Paul Goble
Staunton, June 24 – In the judgment of the Iranian government, Caucasus today is becoming divided into two blocs, Azerbaijan, Georgia and Turkey, on the one hand, and Russia, Iran, and Armenia, on the other, and Tehran sees its interests and future being very much part of the latter, according to a new study by Italian activist Silvia Boltuk.
The director of the SpecialEurasia program in Italy and someone with close ties to Russian researchers has just published a new book, Iranian Interests in the Caucasus (in Italian; Rome, 2022) in which she makes these and other points. It has been summarized in Russian at casp-geo.ru/v-italii-opublikovan-doklad-pod-nazvaniem-iranskie-interesy-na-kavkaze/).
According to Boltuc, Iran has eight major goals in the Caucasus: the restoration of traditional ties, the prevention of ethno-religious conflicts, boosting its status as a religious center for Muslims, blocking Western expansion in the region lest it serve as the basis for an attack on Iran, development of Iranian gas and oil fields in the Caspian, restoring and expanding pipelines from the region through Iran, and transforming the Caucasus as an alternative east-west and north-south trade route.
Boltuc says these interests root Iran solidly in an alliance with Russia and Armenia and against what she says is the emerging bloc of Azerbaijan, Georgia and Turkey.
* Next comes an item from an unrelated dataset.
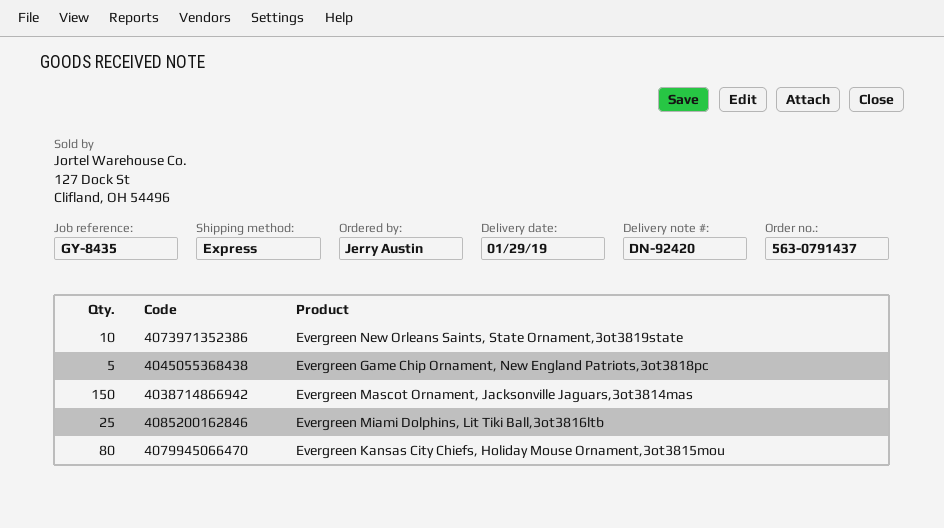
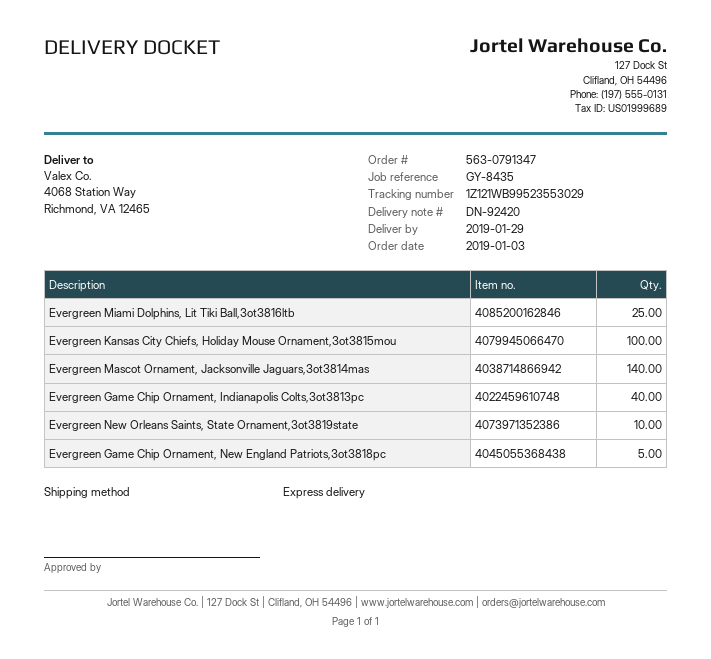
order number: 563-0791437 -> 563-0791347
Evergreen Mascot Ornament, Jacksonville Jaguars,3ot3814mas: 150 -> 140
Evergreen Kansas City Chiefs, Holiday Mouse Ornament,3ot3815mou: 80 -> 100
Evergreen Game Chip Ornament, Indianapolis Colts,3ot3813pc: none -> 40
She argues Russia’s efforts to maintain its dominance there are appropriate because it is part of Russia’s “living space,” a term that could be translated into the notorious German term, Lebensraum.
At the same time and in a final comment, the Italian writer says that the military actions of Russia in Ukraine “could have consequences in the Caucasian direction where ‘frozen conflicts’ may again sharpen, creating a threat to regional stability and the economic and foreign policy goals of Teheran.”